The COO rolls out agents in a sequence that keeps operations running while the fleet is being built

The most expensive rollout mistake is treating the agent fleet as an infrastructure project.

You hear the pitch. You see the ROI projections. You decide to move. And then you do what you do with software infrastructure: you plan a launch, you scope a deployment, you go live on a date. Two weeks later the operations that were running before are now unreliable, the team is confused about who does what, and the agent is producing output that nobody is sure how to use.

This happens because agent rollouts are not infrastructure projects. They are organizational change.
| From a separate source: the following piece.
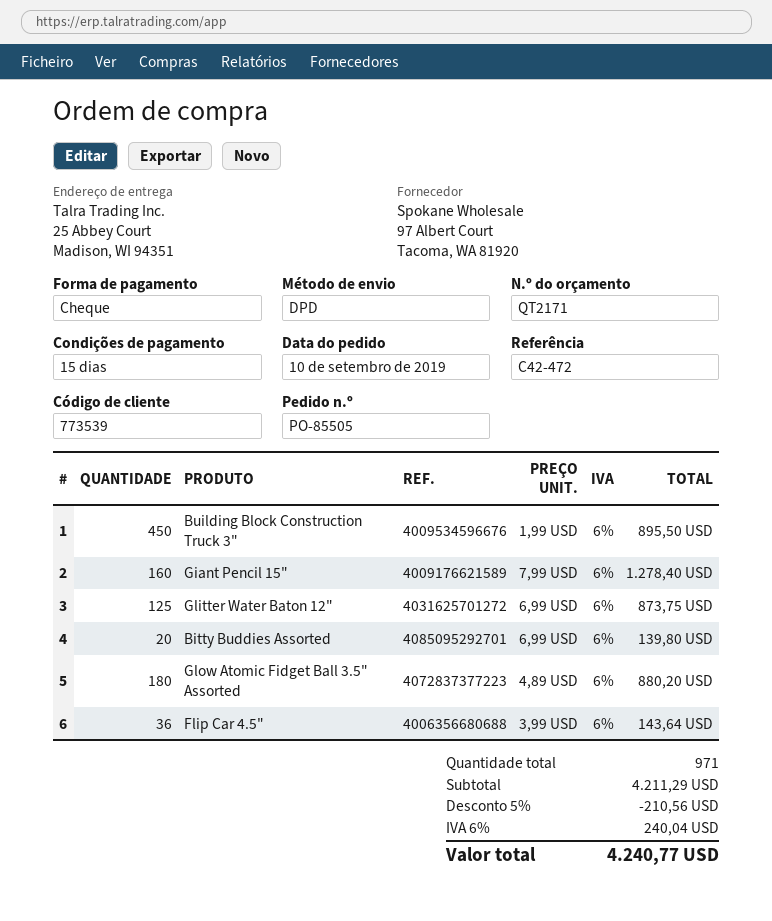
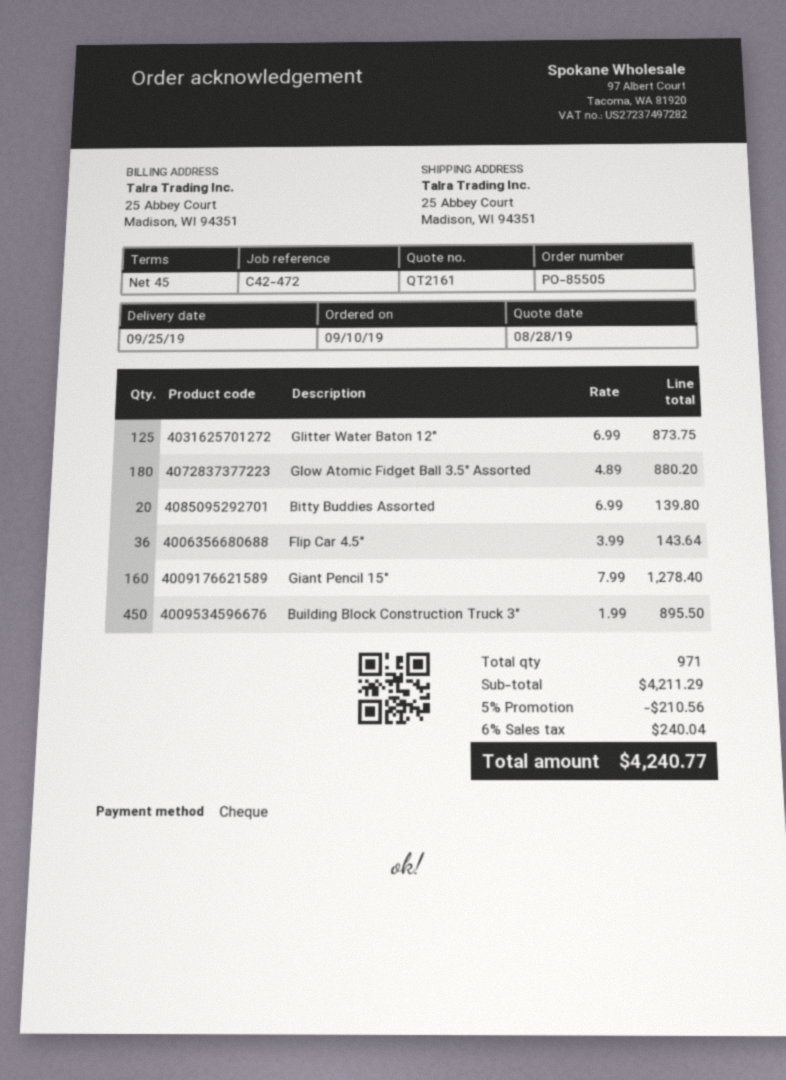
quote number: QT2171 -> QT2161
payment terms: 15 days -> 45 days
The discipline that governs them is the discipline of change management, not software deployment.

I have rolled out eleven agents at Sneeze It over the last eighteen months. I have made most of the available mistakes. What I know now is that the COO has to own the rollout sequence, and the sequence has to keep the existing operation running the whole time. You do not shut down the old process to stand up the new one. You run them in parallel until the agent has earned the work.

The central claim

Fix the process before you add the agent. Shadow before you replace. One seat at a time.

That is the sequence. Every step serves a specific purpose, and skipping one produces a specific failure. Accenture frames it plainly: do not make inefficiency run efficiently. If the process is broken, an agent will reproduce the broken output at higher volume with higher confidence. The COO's job is to make sure that does not happen.

Step one: fix the process before the agent touches it

Before I built Radar, our chief-of-staff agent, I ran the morning briefing myself for two weeks and logged every decision I made along the way. Which Slack channels. In what order. What I skipped when I was short on time. What format made the output useful in the Monday meeting versus what looked comprehensive but nobody read.

Two things became visible that were invisible before.

The first was that the process had three steps that existed because of a previous tool we no longer used. They were producing no output that anyone acted on. We were doing them out of habit. An agent would have faithfully reproduced all three, added a timestamp, and called them complete.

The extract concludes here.